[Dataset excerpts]
◆ ◆ ◆
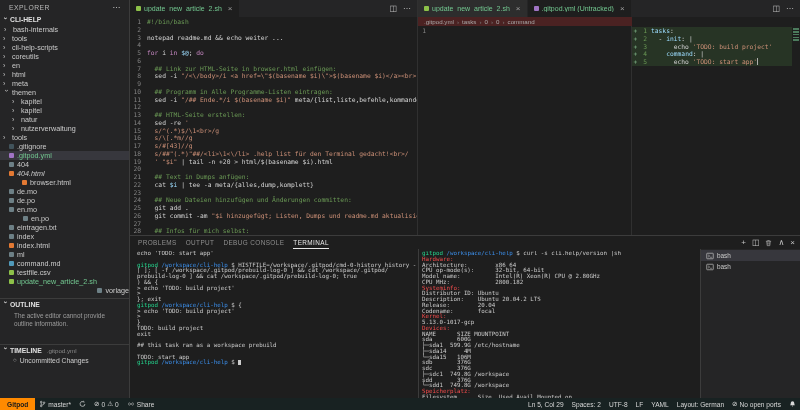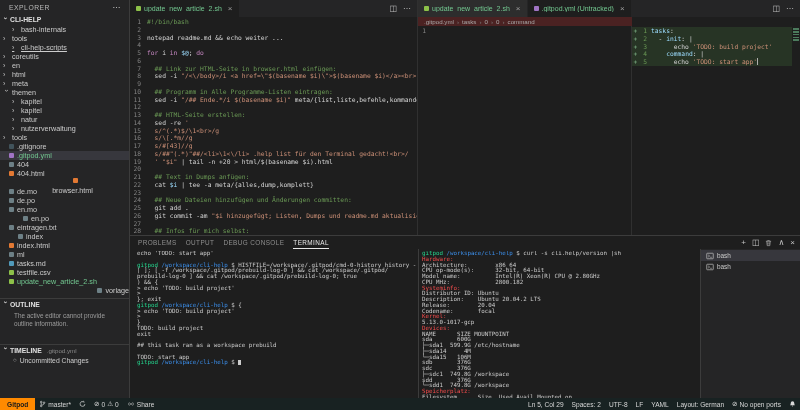--- a/index.html
+++ b/index.html
@@ -99,29 +99,29 @@
   <aside class="sidebar">
     <div class="sb-title">
       <span>EXPLORER</span>
       <span class="sb-ellipsis">⋯</span>
     </div>
     <div class="section-hdr">
       <span class="chev open">›</span>
       <span class="ws-name">CLI-HELP</span>
     </div>
     <div class="tree" id="tree">
-        <div class="tree-row" style="padding-left: 12px; align-items: center;">
+        <div class="tree-row" style="padding-left: 4px; align-items: center;">
           <span class="chev">›</span>
           <span class="tlabel">bash-internals</span>
         </div>
         <div class="tree-row" style="padding-left: 3px;">
           <span class="chev">›</span>
           <span class="tlabel">tools</span>
         </div>
-        <div class="tree-row" style="padding-left: 12px; text-decoration: underline;">
+        <div class="tree-row" style="padding-left: 3px;">
           <span class="chev">›</span>
           <span class="tlabel">cli-help-scripts</span>
         </div>
         <div class="tree-row" style="padding-left: 3px;">
           <span class="chev">›</span>
           <span class="tlabel">coreutils</span>
         </div>
         <div class="tree-row" style="padding-left: 3px;">
           <span class="chev">›</span>
           <span class="tlabel">en</span>
@@ -163,25 +163,25 @@
           <span class="tlabel">.gitignore</span>
         </div>
         <div class="tree-row selected" style="padding-left: 3px;">
           <span class="ficon" style="background: rgb(160, 116, 196);"></span>
           <span class="tlabel untracked">.gitpod.yml</span>
         </div>
         <div class="tree-row" style="padding-left: 3px;">
           <span class="ficon" style="background: rgb(109, 128, 134);"></span>
           <span class="tlabel">404</span>
         </div>
-        <div class="tree-row" style="padding-left: 3px;">
+        <div class="tree-row" style="padding-left: 3px; font-style: italic;">
           <span class="ficon" style="background: rgb(227, 121, 51);"></span>
           <span class="tlabel">404.html</span>
         </div>
-        <div class="tree-row" style="padding-left: 16px; flex-direction: column;">
+        <div class="tree-row" style="padding-left: 16px;">
           <span class="ficon" style="background: rgb(227, 121, 51);"></span>
           <span class="tlabel">browser.html</span>
         </div>
         <div class="tree-row" style="padding-left: 3px;">
           <span class="ficon" style="background: rgb(109, 128, 134);"></span>
           <span class="tlabel">de.mo</span>
         </div>
         <div class="tree-row" style="padding-left: 3px;">
           <span class="ficon" style="background: rgb(109, 128, 134);"></span>
           <span class="tlabel">de.po</span>
@@ -191,35 +191,35 @@
           <span class="tlabel">en.mo</span>
         </div>
         <div class="tree-row" style="padding-left: 17px;">
           <span class="ficon" style="background: rgb(109, 128, 134);"></span>
           <span class="tlabel">en.po</span>
         </div>
         <div class="tree-row" style="padding-left: 3px;">
           <span class="ficon" style="background: rgb(109, 128, 134);"></span>
           <span class="tlabel">eintragen.txt</span>
         </div>
-        <div class="tree-row" style="padding-left: 12px;">
+        <div class="tree-row" style="padding-left: 3px;">
           <span class="ficon" style="background: rgb(109, 128, 134);"></span>
           <span class="tlabel">index</span>
         </div>
         <div class="tree-row" style="padding-left: 3px;">
           <span class="ficon" style="background: rgb(227, 121, 51);"></span>
           <span class="tlabel">index.html</span>
         </div>
         <div class="tree-row" style="padding-left: 3px;">
           <span class="ficon" style="background: rgb(109, 128, 134);"></span>
           <span class="tlabel">ml</span>
         </div>
         <div class="tree-row" style="padding-left: 3px;">
           <span class="ficon" style="background: rgb(81, 154, 186);"></span>
-          <span class="tlabel">tasks.md</span>
+          <span class="tlabel">command.md</span>
         </div>
         <div class="tree-row" style="padding-left: 3px;">
           <span class="ficon" style="background: rgb(141, 193, 73);"></span>
           <span class="tlabel">testfile.csv</span>
         </div>
         <div class="tree-row" style="padding-left: 3px;">
           <span class="ficon" style="background: rgb(141, 193, 73);"></span>
           <span class="tlabel untracked">update_new_article_2.sh</span>
         </div>
         <div class="tree-row" style="padding-left: 3px; justify-content: flex-end;">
◆ ◆ ◆
Your task. Your copy should be the entries retyped exactly, with no images in it.

Answer to this exercise.
--- a/index.html
+++ b/index.html
@@ -99,29 +99,29 @@
   <aside class="sidebar">
     <div class="sb-title">
       <span>EXPLORER</span>
       <span class="sb-ellipsis">⋯</span>
     </div>
     <div class="section-hdr">
       <span class="chev open">›</span>
       <span class="ws-name">CLI-HELP</span>
     </div>
     <div class="tree" id="tree">
-        <div class="tree-row" style="padding-left: 12px; align-items: center;">
+        <div class="tree-row" style="padding-left: 4px; align-items: center;">
           <span class="chev">›</span>
           <span class="tlabel">bash-internals</span>
         </div>
         <div class="tree-row" style="padding-left: 3px;">
           <span class="chev">›</span>
           <span class="tlabel">tools</span>
         </div>
-        <div class="tree-row" style="padding-left: 12px; text-decoration: underline;">
+        <div class="tree-row" style="padding-left: 3px;">
           <span class="chev">›</span>
           <span class="tlabel">cli-help-scripts</span>
         </div>
         <div class="tree-row" style="padding-left: 3px;">
           <span class="chev">›</span>
           <span class="tlabel">coreutils</span>
         </div>
         <div class="tree-row" style="padding-left: 3px;">
           <span class="chev">›</span>
           <span class="tlabel">en</span>
@@ -163,25 +163,25 @@
           <span class="tlabel">.gitignore</span>
         </div>
         <div class="tree-row selected" style="padding-left: 3px;">
           <span class="ficon" style="background: rgb(160, 116, 196);"></span>
           <span class="tlabel untracked">.gitpod.yml</span>
         </div>
         <div class="tree-row" style="padding-left: 3px;">
           <span class="ficon" style="background: rgb(109, 128, 134);"></span>
           <span class="tlabel">404</span>
         </div>
-        <div class="tree-row" style="padding-left: 3px;">
+        <div class="tree-row" style="padding-left: 3px; font-style: italic;">
           <span class="ficon" style="background: rgb(227, 121, 51);"></span>
           <span class="tlabel">404.html</span>
         </div>
-        <div class="tree-row" style="padding-left: 16px; flex-direction: column;">
+        <div class="tree-row" style="padding-left: 16px;">
           <span class="ficon" style="background: rgb(227, 121, 51);"></span>
           <span class="tlabel">browser.html</span>
         </div>
         <div class="tree-row" style="padding-left: 3px;">
           <span class="ficon" style="background: rgb(109, 128, 134);"></span>
           <span class="tlabel">de.mo</span>
         </div>
         <div class="tree-row" style="padding-left: 3px;">
           <span class="ficon" style="background: rgb(109, 128, 134);"></span>
           <span class="tlabel">de.po</span>
@@ -191,35 +191,35 @@
           <span class="tlabel">en.mo</span>
         </div>
         <div class="tree-row" style="padding-left: 17px;">
           <span class="ficon" style="background: rgb(109, 128, 134);"></span>
           <span class="tlabel">en.po</span>
         </div>
         <div class="tree-row" style="padding-left: 3px;">
           <span class="ficon" style="background: rgb(109, 128, 134);"></span>
           <span class="tlabel">eintragen.txt</span>
         </div>
-        <div class="tree-row" style="padding-left: 12px;">
+        <div class="tree-row" style="padding-left: 3px;">
           <span class="ficon" style="background: rgb(109, 128, 134);"></span>
           <span class="tlabel">index</span>
         </div>
         <div class="tree-row" style="padding-left: 3px;">
           <span class="ficon" style="background: rgb(227, 121, 51);"></span>
           <span class="tlabel">index.html</span>
         </div>
         <div class="tree-row" style="padding-left: 3px;">
           <span class="ficon" style="background: rgb(109, 128, 134);"></span>
           <span class="tlabel">ml</span>
         </div>
         <div class="tree-row" style="padding-left: 3px;">
           <span class="ficon" style="background: rgb(81, 154, 186);"></span>
-          <span class="tlabel">tasks.md</span>
+          <span class="tlabel">command.md</span>
         </div>
         <div class="tree-row" style="padding-left: 3px;">
           <span class="ficon" style="background: rgb(141, 193, 73);"></span>
           <span class="tlabel">testfile.csv</span>
         </div>
         <div class="tree-row" style="padding-left: 3px;">
           <span class="ficon" style="background: rgb(141, 193, 73);"></span>
           <span class="tlabel untracked">update_new_article_2.sh</span>
         </div>
         <div class="tree-row" style="padding-left: 3px; justify-content: flex-end;">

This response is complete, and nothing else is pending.